[User interface change data]
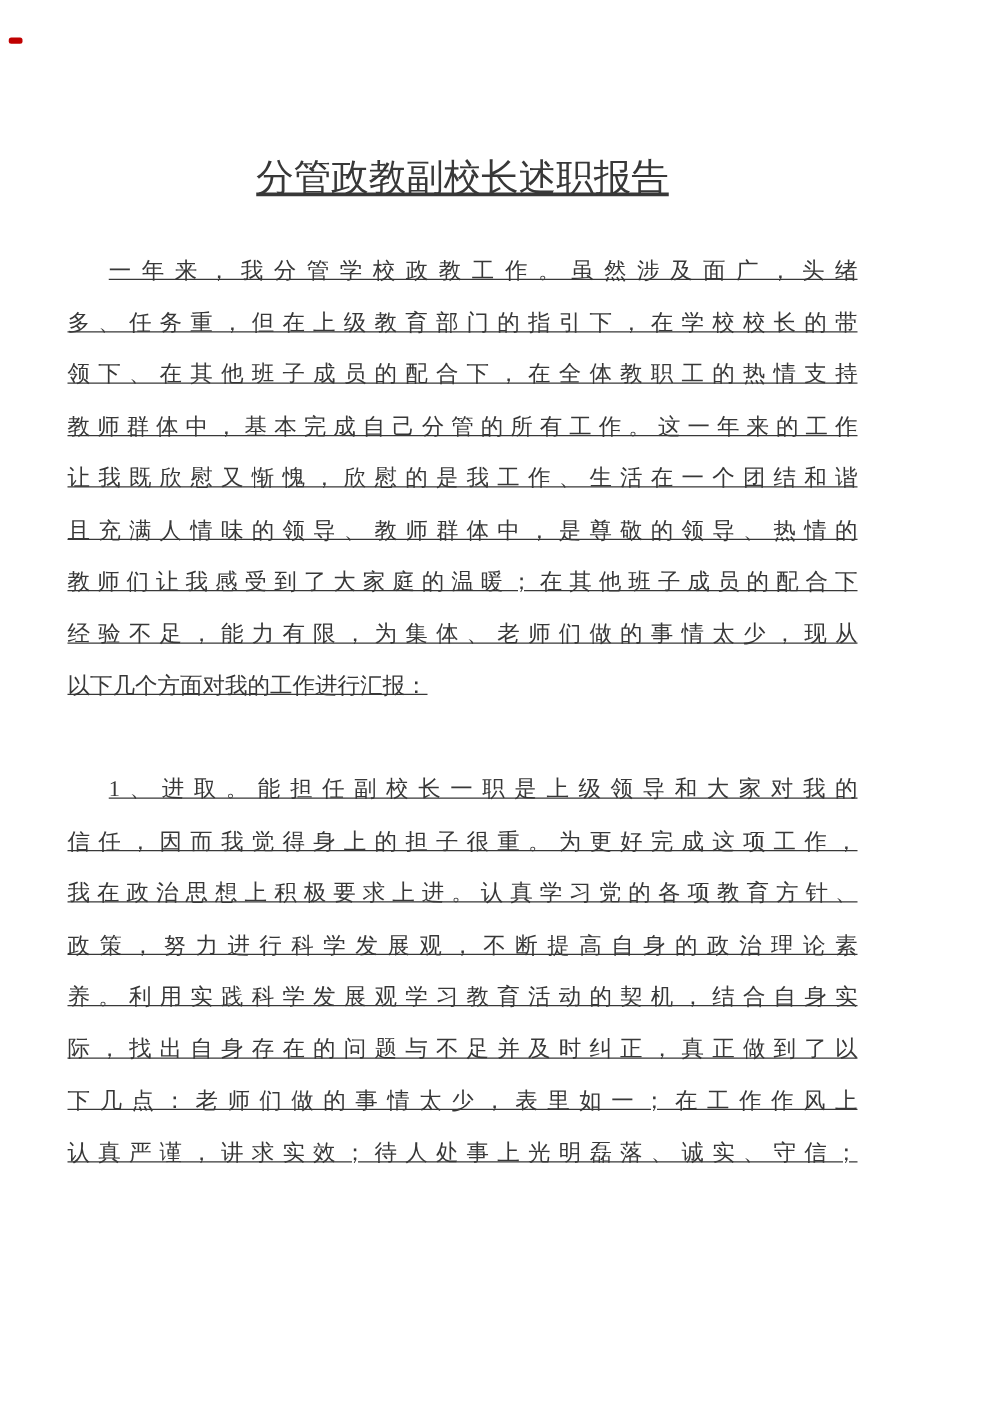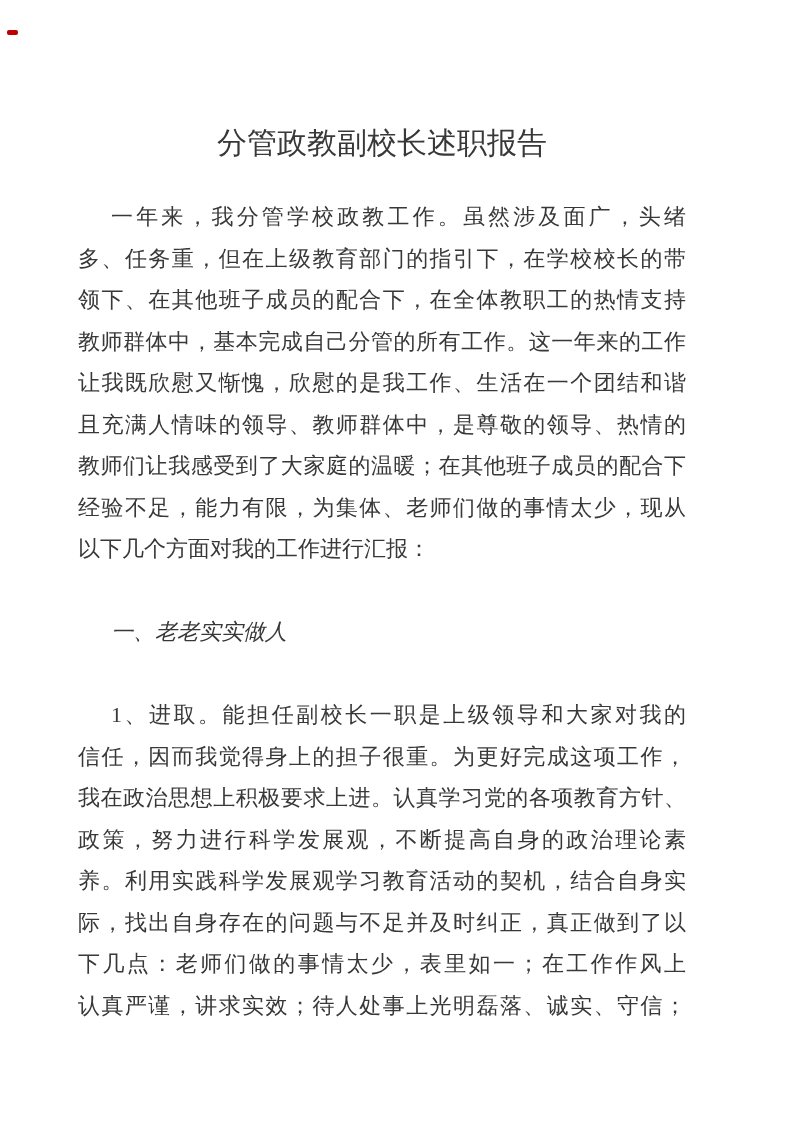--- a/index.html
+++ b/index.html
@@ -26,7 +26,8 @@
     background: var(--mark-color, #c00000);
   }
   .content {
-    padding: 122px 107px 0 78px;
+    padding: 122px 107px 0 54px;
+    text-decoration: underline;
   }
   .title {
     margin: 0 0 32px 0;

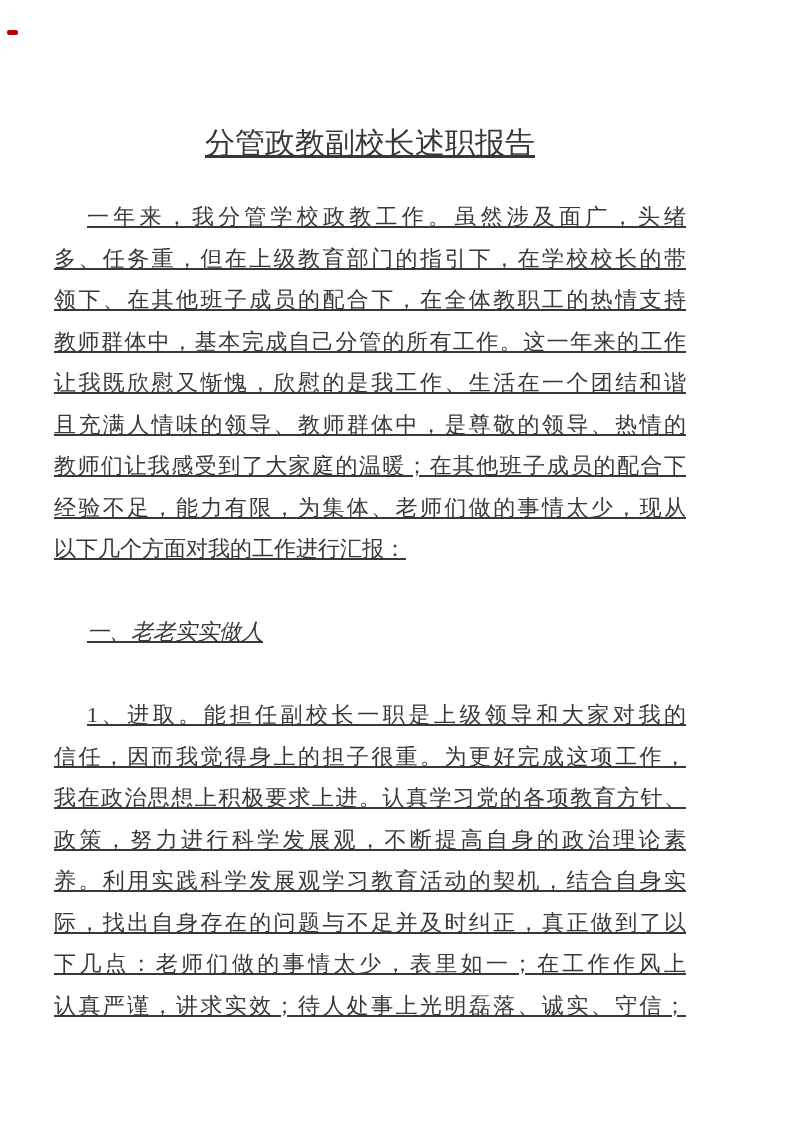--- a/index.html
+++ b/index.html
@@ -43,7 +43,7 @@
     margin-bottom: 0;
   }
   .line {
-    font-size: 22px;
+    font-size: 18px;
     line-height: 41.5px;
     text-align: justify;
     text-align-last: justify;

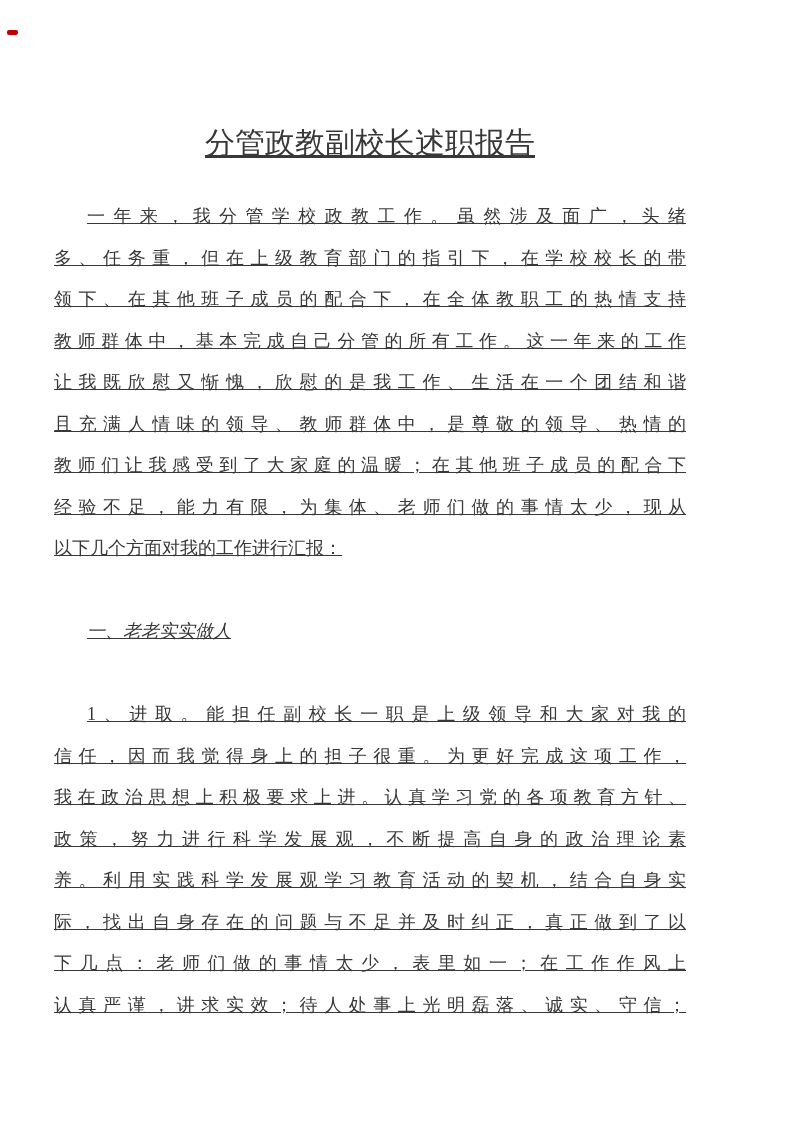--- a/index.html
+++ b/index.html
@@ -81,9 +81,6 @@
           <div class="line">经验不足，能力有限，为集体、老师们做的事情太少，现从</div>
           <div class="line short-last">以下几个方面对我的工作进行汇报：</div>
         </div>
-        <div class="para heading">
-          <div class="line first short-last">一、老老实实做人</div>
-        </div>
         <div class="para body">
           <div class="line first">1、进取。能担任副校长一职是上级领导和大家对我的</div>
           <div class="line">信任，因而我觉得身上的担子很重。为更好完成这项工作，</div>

> [What to do]
The result is a copy of every line above where the word "padding" shows up.

> [Answer below]
-    padding: 122px 107px 0 78px;
+    padding: 122px 107px 0 54px;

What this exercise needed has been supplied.